═════ Data provided

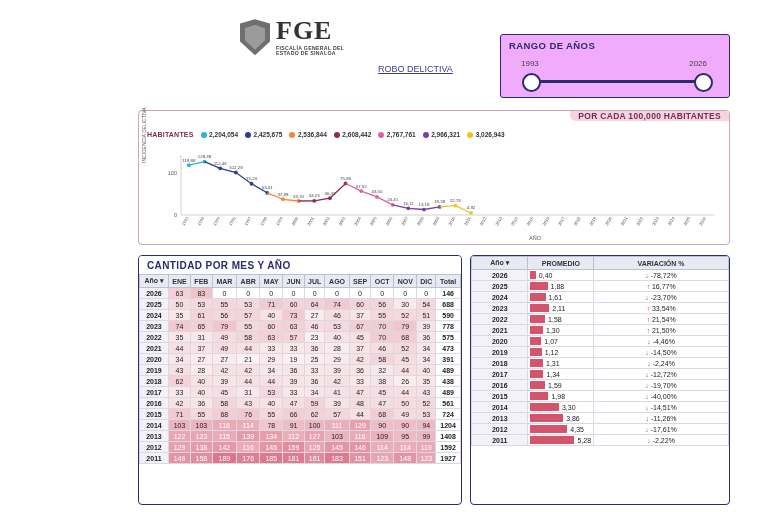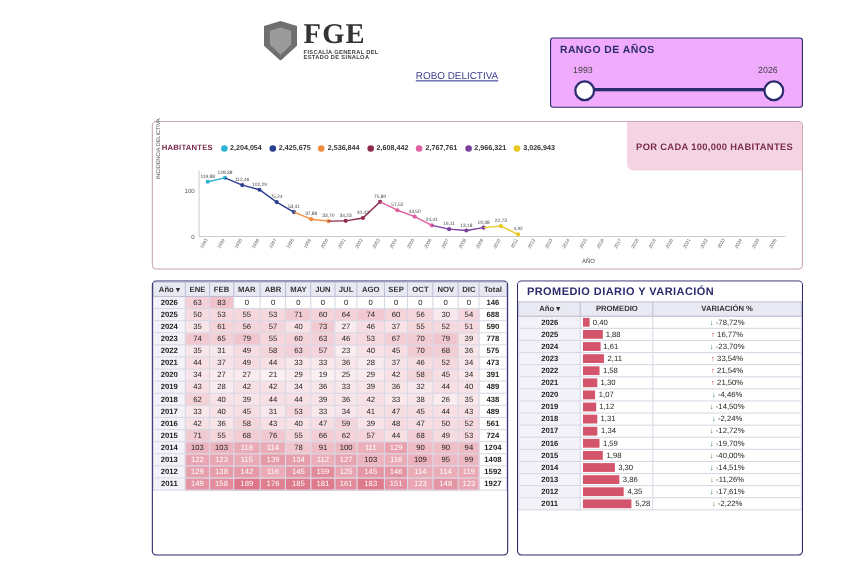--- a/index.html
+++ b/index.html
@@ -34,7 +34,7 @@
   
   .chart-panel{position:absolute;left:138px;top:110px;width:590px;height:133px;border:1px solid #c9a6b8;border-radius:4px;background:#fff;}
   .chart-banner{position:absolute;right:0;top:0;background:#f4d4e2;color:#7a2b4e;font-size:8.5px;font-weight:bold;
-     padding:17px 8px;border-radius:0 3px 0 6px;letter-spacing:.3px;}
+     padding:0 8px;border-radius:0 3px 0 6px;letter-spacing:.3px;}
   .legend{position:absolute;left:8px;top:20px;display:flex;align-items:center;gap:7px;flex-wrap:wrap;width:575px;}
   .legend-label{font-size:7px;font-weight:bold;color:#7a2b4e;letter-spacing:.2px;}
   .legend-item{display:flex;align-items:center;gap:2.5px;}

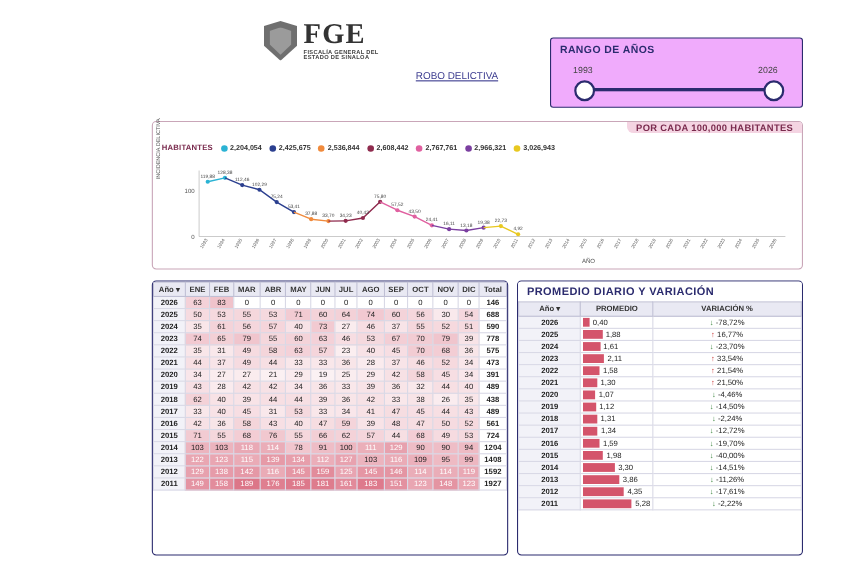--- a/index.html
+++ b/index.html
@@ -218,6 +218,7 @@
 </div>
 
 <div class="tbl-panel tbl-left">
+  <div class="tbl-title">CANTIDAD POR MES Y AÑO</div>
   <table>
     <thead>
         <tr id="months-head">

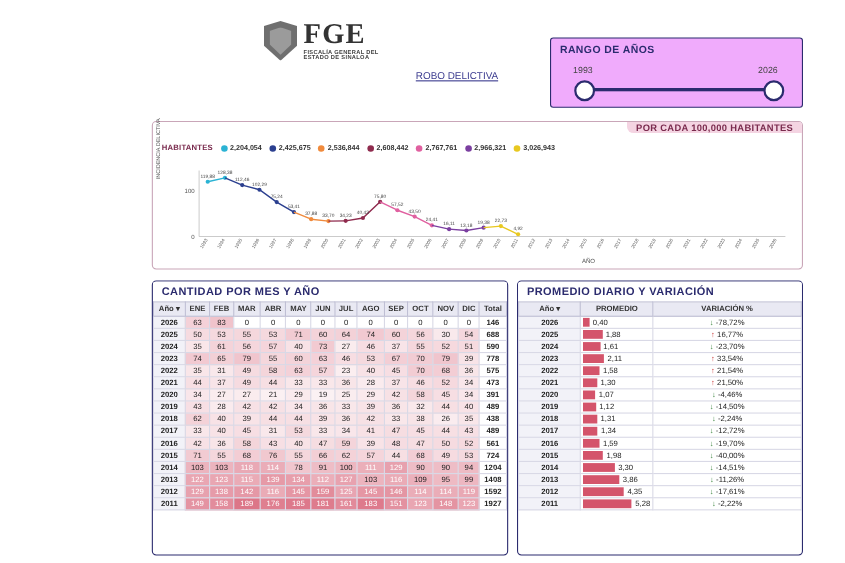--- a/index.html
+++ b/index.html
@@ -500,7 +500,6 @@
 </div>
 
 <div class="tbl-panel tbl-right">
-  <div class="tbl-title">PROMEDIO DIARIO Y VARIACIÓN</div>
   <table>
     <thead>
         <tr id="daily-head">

══════════

## Task description
Every record must be duplicated exactly, except for the pictures, which are left out.

## Result of this exercise
--- a/index.html
+++ b/index.html
@@ -34,7 +34,7 @@
   
   .chart-panel{position:absolute;left:138px;top:110px;width:590px;height:133px;border:1px solid #c9a6b8;border-radius:4px;background:#fff;}
   .chart-banner{position:absolute;right:0;top:0;background:#f4d4e2;color:#7a2b4e;font-size:8.5px;font-weight:bold;
-     padding:17px 8px;border-radius:0 3px 0 6px;letter-spacing:.3px;}
+     padding:0 8px;border-radius:0 3px 0 6px;letter-spacing:.3px;}
   .legend{position:absolute;left:8px;top:20px;display:flex;align-items:center;gap:7px;flex-wrap:wrap;width:575px;}
   .legend-label{font-size:7px;font-weight:bold;color:#7a2b4e;letter-spacing:.2px;}
   .legend-item{display:flex;align-items:center;gap:2.5px;}

--- a/index.html
+++ b/index.html
@@ -218,6 +218,7 @@
 </div>
 
 <div class="tbl-panel tbl-left">
+  <div class="tbl-title">CANTIDAD POR MES Y AÑO</div>
   <table>
     <thead>
         <tr id="months-head">

--- a/index.html
+++ b/index.html
@@ -500,7 +500,6 @@
 </div>
 
 <div class="tbl-panel tbl-right">
-  <div class="tbl-title">PROMEDIO DIARIO Y VARIACIÓN</div>
   <table>
     <thead>
         <tr id="daily-head">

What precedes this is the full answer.